Based on the failure of the Police to release the information to Mr Aziamor-Mensah (Applicant) as requested, he petitioned the Commission as required by the RTI laws, for which the Commission wrote to the Police asking it to release said information to the reporter.

Unfortunately, the Police failed to respond to the Commission’s letter which it had received hence the action by the Commission to impose the fine.

According to certified true copy of the Commission’s ruling dated February 7, 2022, and signed by its Executive Secretary, Yaw Sarpong Boateng, and copied to the Ghanaian Times, the police has been given 14 days in which to pay the fine.

According to the Commission, it was the complaint of the applicant that in a letter dated August 19, 2021, he requested from the Police (Respondent) via the Information Officer Government’s budgetary allocation to the Ghana Police Service for the years 2013, 2014, 2015, 2016, 2017, 2018, 2019 and 2020.

Upon not receiving the information from the information officer, the Applicant applied for internal review of the refusal to furnish him (Applicant) which was dated October 13, 2021 and addressed to the Inspector General of Police.

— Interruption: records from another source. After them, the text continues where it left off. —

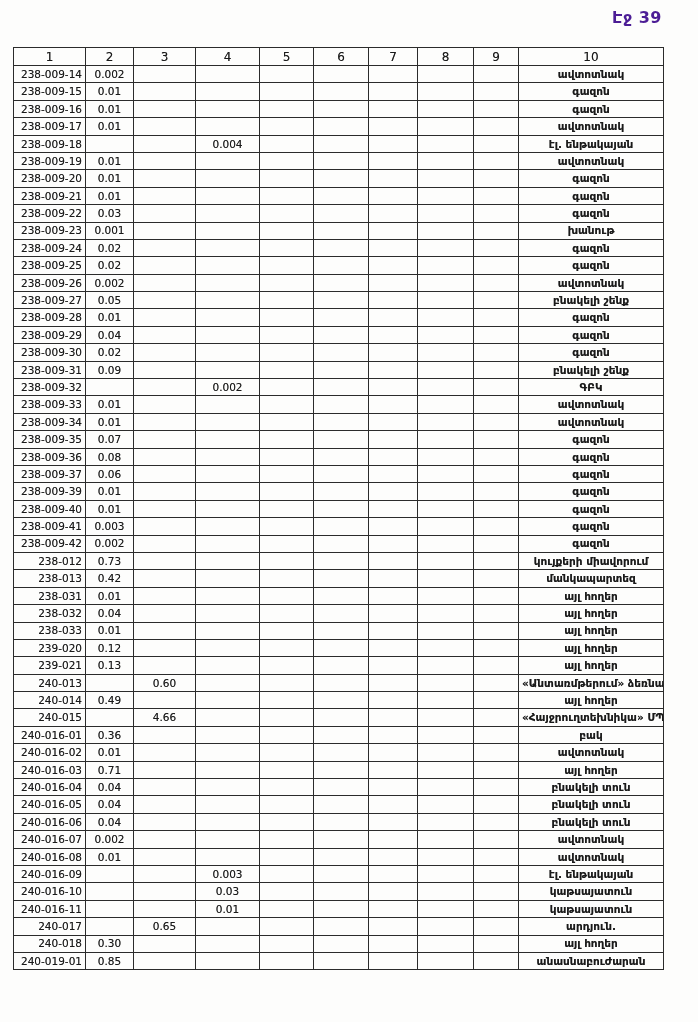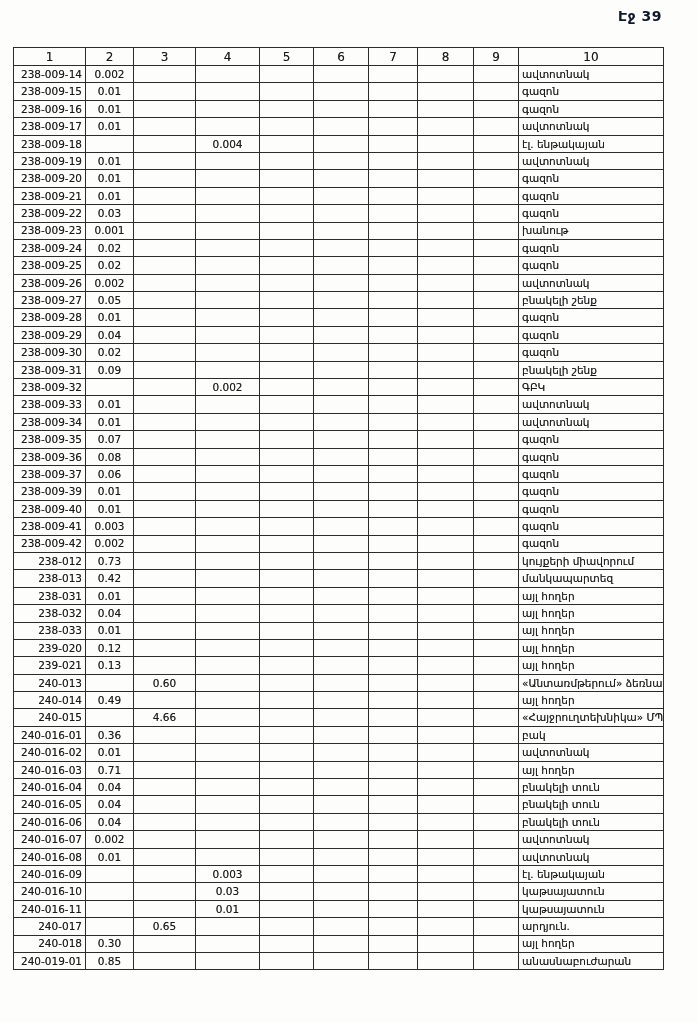--- a/index.html
+++ b/index.html
@@ -12,7 +12,7 @@
   }
   .page-label{
     position:absolute;top:8px;right:36px;
-    font-size:14px;font-weight:bold;color:#0f172a;
+    font-size:16px;font-weight:bold;color:#4c1d95;
     letter-spacing:0.5px;
   }
   .table-wrap{

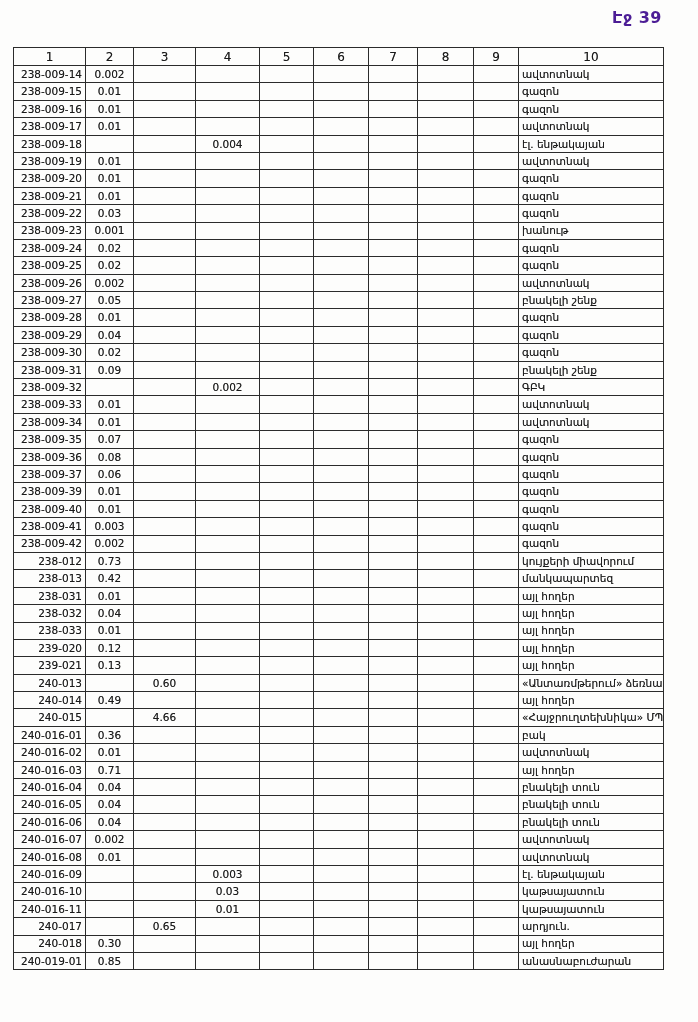--- a/index.html
+++ b/index.html
@@ -37,7 +37,7 @@
   }
   td.c-id{text-align:right;font-size:10.5px;}
   td.c-num{text-align:center;}
-  td.c-use{text-align:left;position:relative;}
+  td.c-use{text-align:center;position:relative;font-weight:bold;}
 </style>
 </head>
 <body>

However, the Applicant still did not receive any communication from the police, thereby compelling the him to write to the commission as required by provisions in the Act.

The commission, therefore, wrote to the Respondent in a letter dated November 2021, in which it wanted the Police (Respondent) to furnish the Commission with justification for the refusal to grant the Applicant access to the pieces of information Applicant requested).

The information requested for, according to the Commission was in exercise of Applicant’s rights under Article 21(1)(f) of the 1992 Constitution of Ghana and Section 18 of the RTI Act 2019 (Act 989).

It was the determination of the Commission that the information which the Applicant requested and was denied off, was not part of the range of exempt information under Act 989.

“As at the date of this determination by the Commission, the Respondent had failed, neglected, and or refused to respond to the Commission‘s request for justification”, the Commission said

The Right to Information Act, 2019 (Act 989), passed into law in September 2019, stipulates that anyone can make a written request for information and expect a response within 20 working days. The public authority will be obliged to meet that request subject to a number of specified exemptions and certain practical and financial constraints.